It absolutely was, Mr. Chief Justice, and it was also a way to allow officers to know what the extent of their legal authority was.

And in that regard, it was also a way to let citizens know what the extent of their rights were.

Ruth Bader Ginsburg:

If this passenger, when she was told to exit the vehicle by the police, clutched her bag with her, then is that the dividing line that… could the police, not having suspicion relating to her, but relating to the driver who had the syringe in his pocket… could the police say that was in the vehicle, therefore I can search it?

Paul S. Rehurek:

Justice Ginsburg, there’s two responses to that.

First, that item, the purse, is a plausible repository of the contraband that was being searched for here, and it was inside the place where the probable cause attached.

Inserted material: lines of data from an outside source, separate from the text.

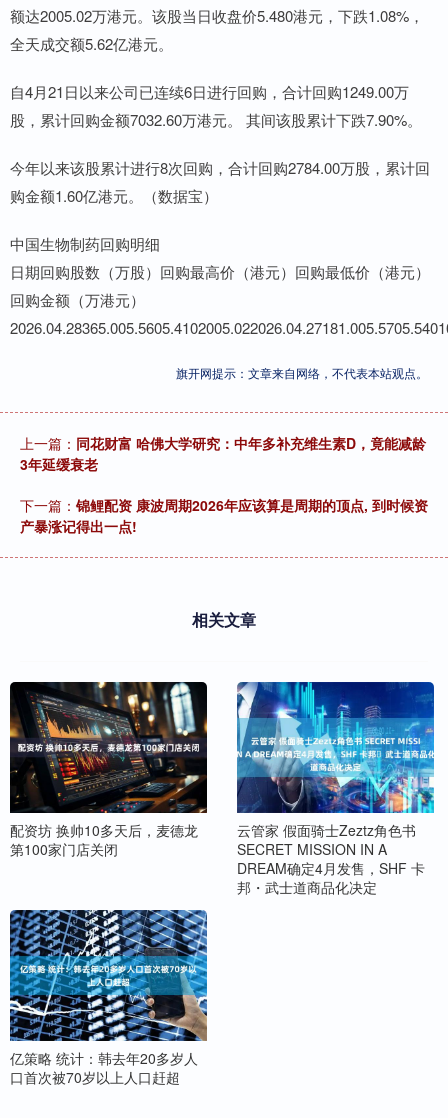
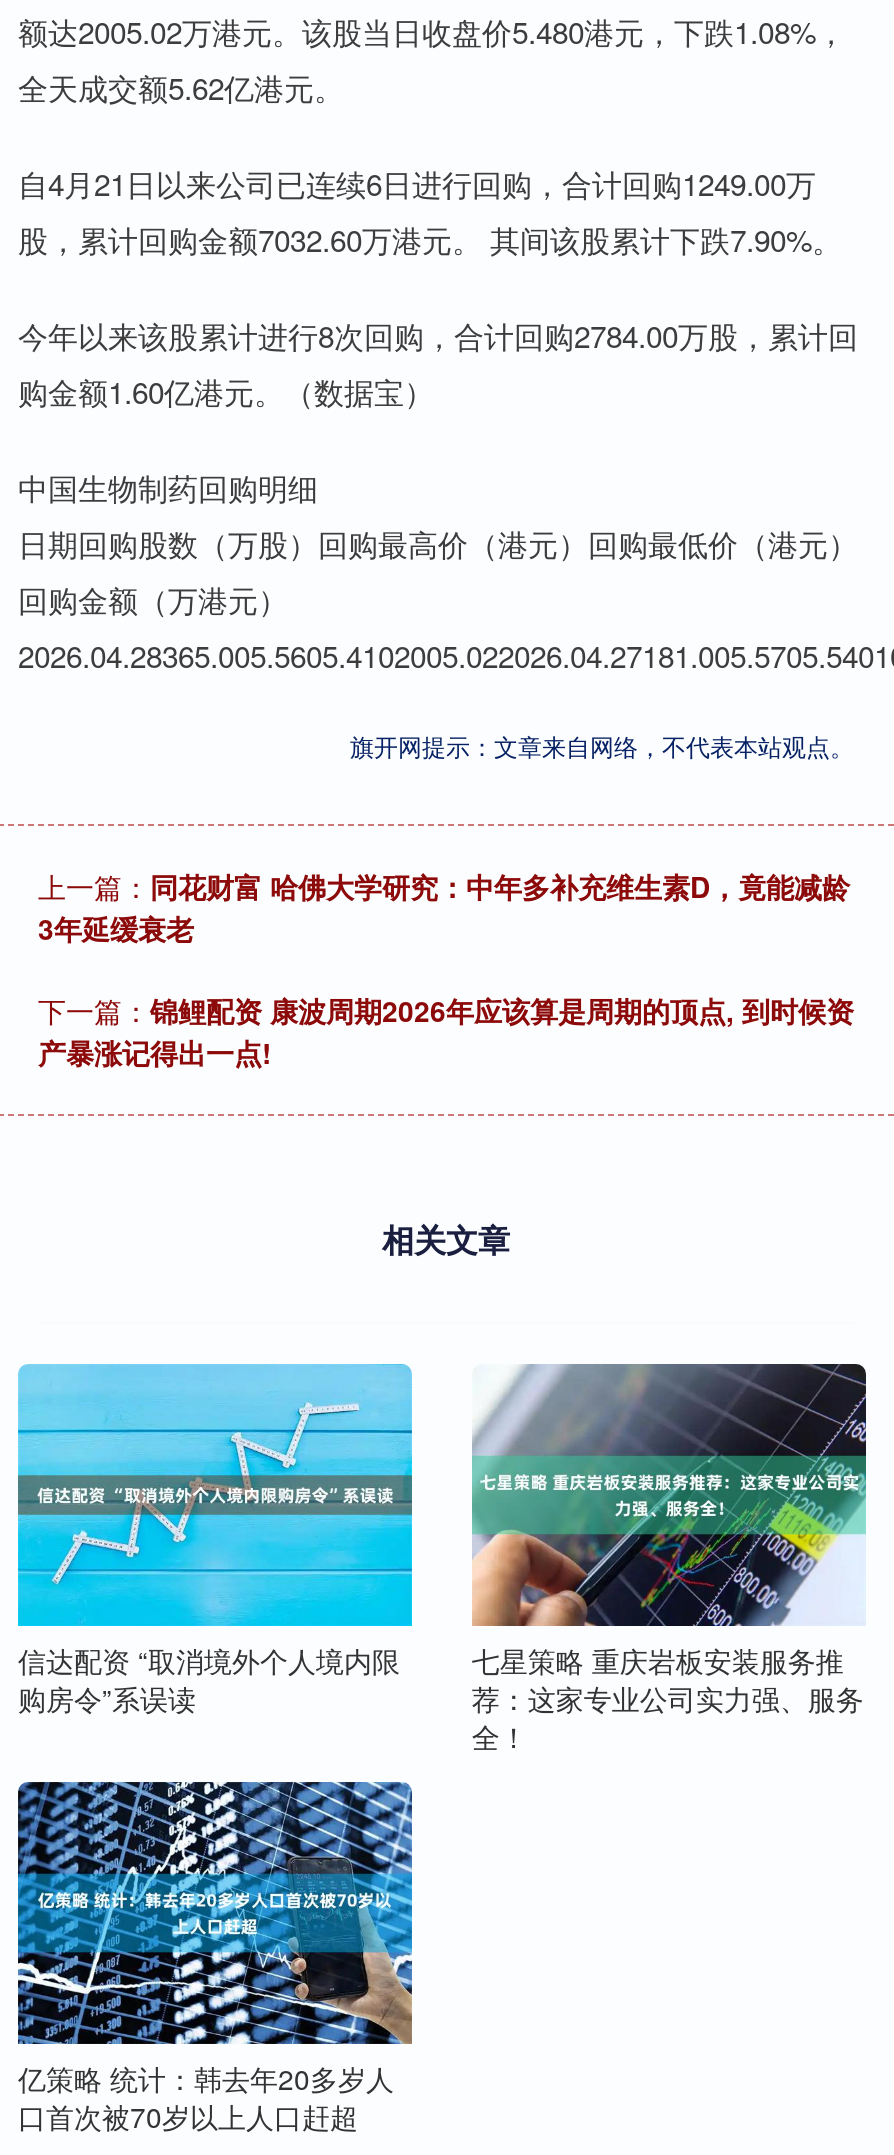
- [image]
- 配资坊 换帅10多天后，麦德龙
- 第100家门店关闭
+ [image]
+ 信达配资 “取消境外个人境内限
+ 购房令”系误读

- [image]
- 云管家 假面骑士Zeztz角色书
- SECRET MISSION IN A
- DREAM确定4月发售，SHF 卡
- 邦・武士道商品化决定
+ [image]
+ 七星策略 重庆岩板安装服务推
+ 荐：这家专业公司实力强、服务
+ 全！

In view of that, I think yes, even if the passenger had picked up her purse and taken it outside with her, the officer would have been within his authority to have her put it back in the car or, alternatively, to tell her not to take… pick it up and take it out of the car–

Anthony M. Kennedy:

Could… could he then go on to search the person?

Paul S. Rehurek:

–No, Your Honor.

DiRe teaches us that a search of a person is going to require the individualized probable cause that respondent wants to see attached to the purse.

Anthony M. Kennedy:

If DiRe is a given, if it’s the law that you can’t search the person, then why is that we can search the purse?

Paul S. Rehurek:

Your Honor, I think there’s a dividing line here that… that’s probably based more on actual practice and common sense than anything else.

Paul S. Rehurek:

But I would argue that a line should be drawn at articles of clothing that are actually being worn by the person getting out of the car.

If there’s a search of an item of clothing, that amounts to a search of the person.

However, any other object that might be inside the car when probable cause is established, picked up and taken out of the car, even if it’s an item of clothing, ought to be subject to search by the officer because again it’s at the place when probable cause is established and it’s a plausible repository.

Sandra Day O’Connor:

Well, do you take the position that probable cause extends to every container in the car?

Paul S. Rehurek:

Only, Justice O’Connor, with one qualification, and that is that the container has to be capable of holding the object of the search.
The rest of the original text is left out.